MATERIALS PROVIDED Start Marker
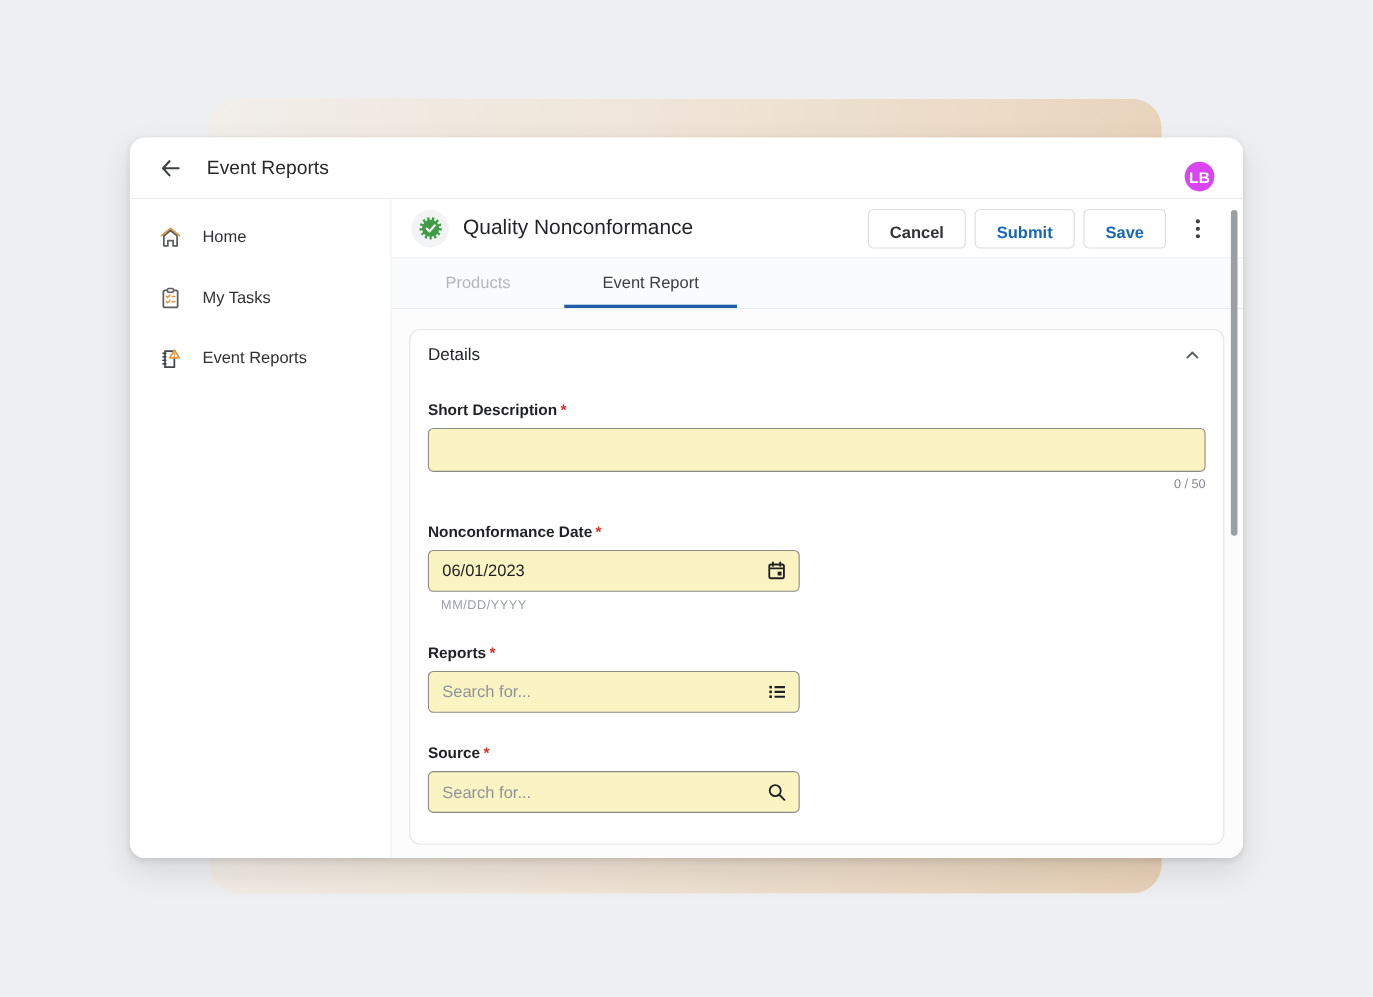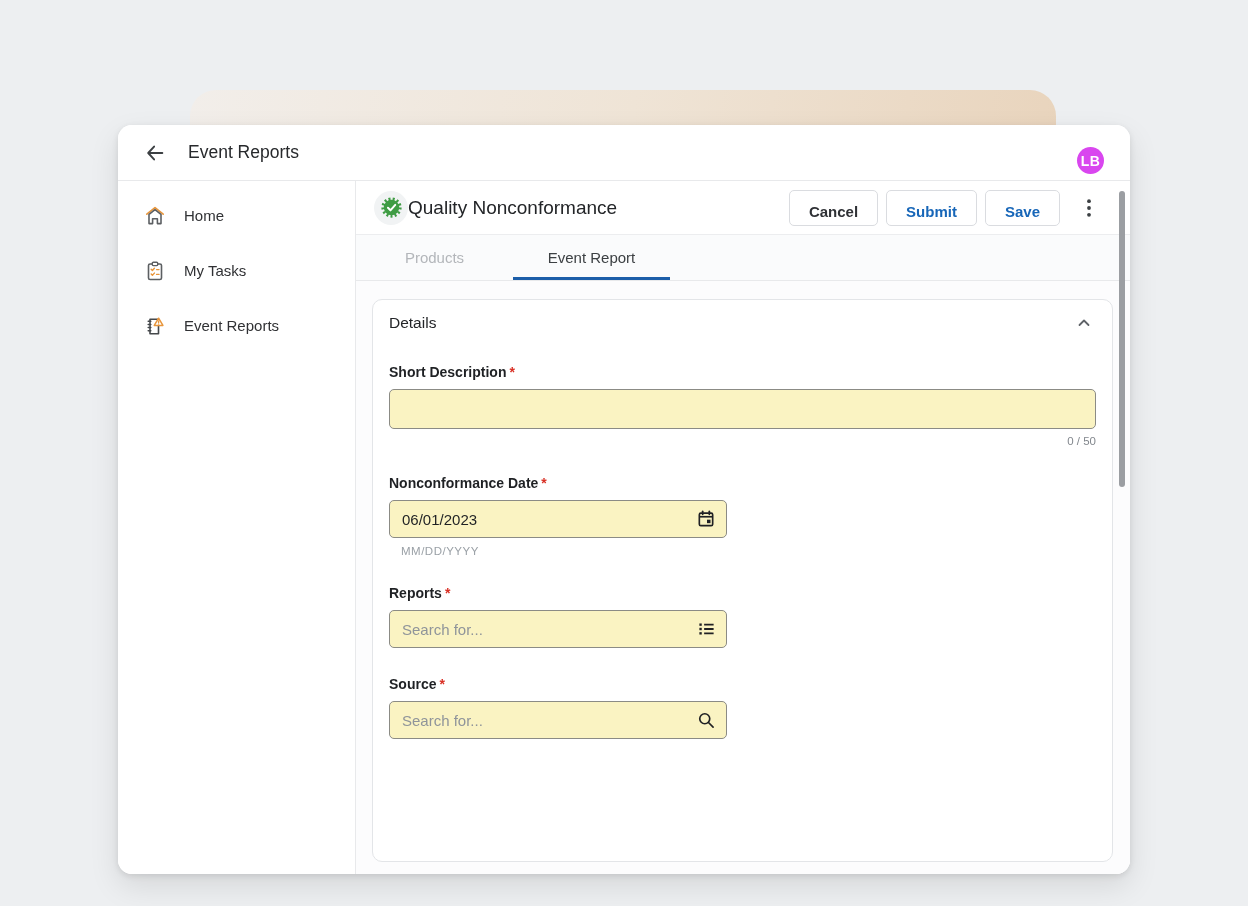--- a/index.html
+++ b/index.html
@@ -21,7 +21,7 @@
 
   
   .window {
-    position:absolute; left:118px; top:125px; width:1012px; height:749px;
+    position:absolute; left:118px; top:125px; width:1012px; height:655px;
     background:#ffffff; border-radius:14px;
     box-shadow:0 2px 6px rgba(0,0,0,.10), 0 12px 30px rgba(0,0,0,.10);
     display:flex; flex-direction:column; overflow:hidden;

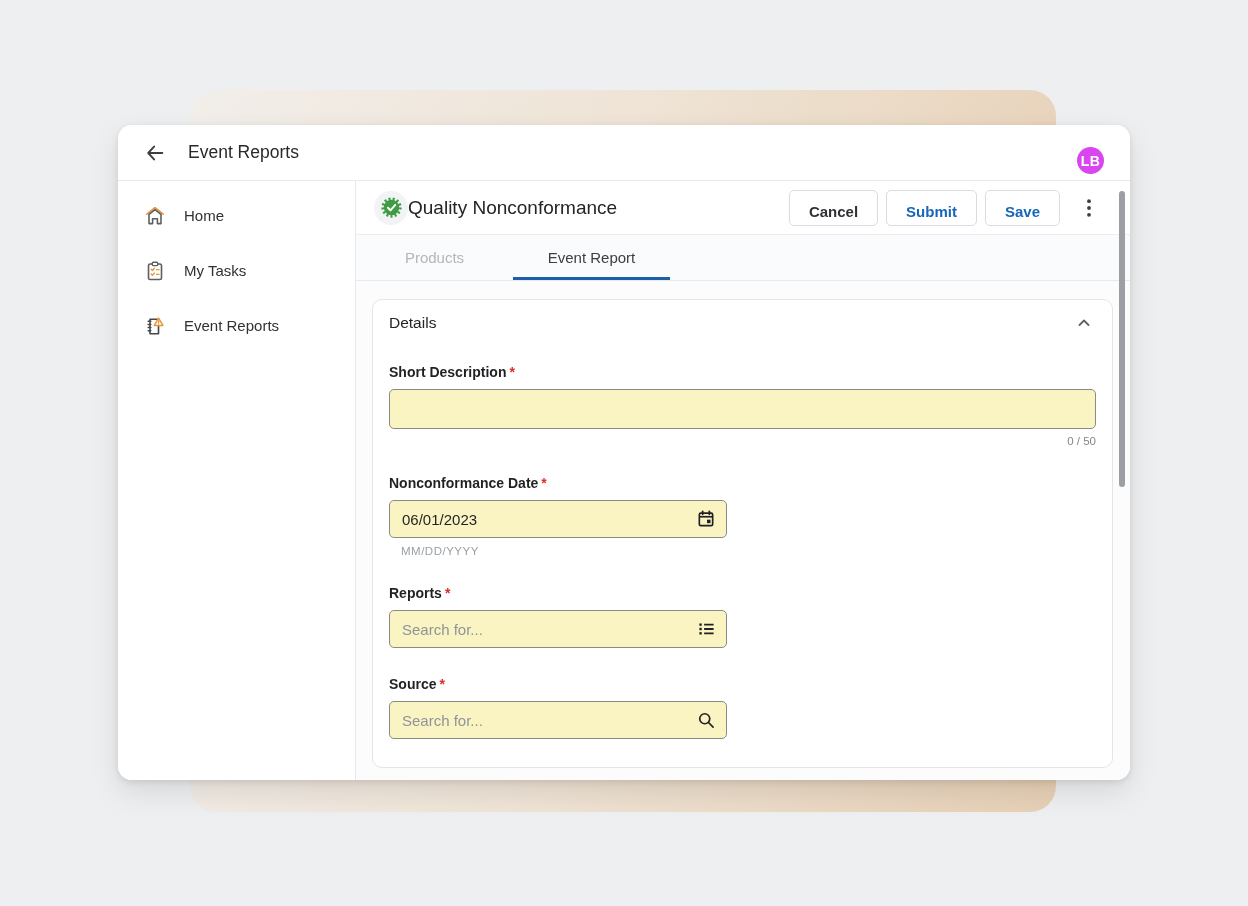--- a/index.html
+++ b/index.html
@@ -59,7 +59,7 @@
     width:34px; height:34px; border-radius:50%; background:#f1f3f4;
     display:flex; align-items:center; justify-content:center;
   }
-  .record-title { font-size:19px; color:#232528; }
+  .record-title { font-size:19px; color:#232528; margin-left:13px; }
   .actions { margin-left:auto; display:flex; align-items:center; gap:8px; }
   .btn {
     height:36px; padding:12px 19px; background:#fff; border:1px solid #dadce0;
MATERIALS PROVIDED End Marker
*YOUR TASK*:
Your answer must be a copy of every line in the data above that holds the string "position".

*PROBLEM SOLUTION*:
-    position:absolute; left:118px; top:125px; width:1012px; height:749px;
+    position:absolute; left:118px; top:125px; width:1012px; height:655px;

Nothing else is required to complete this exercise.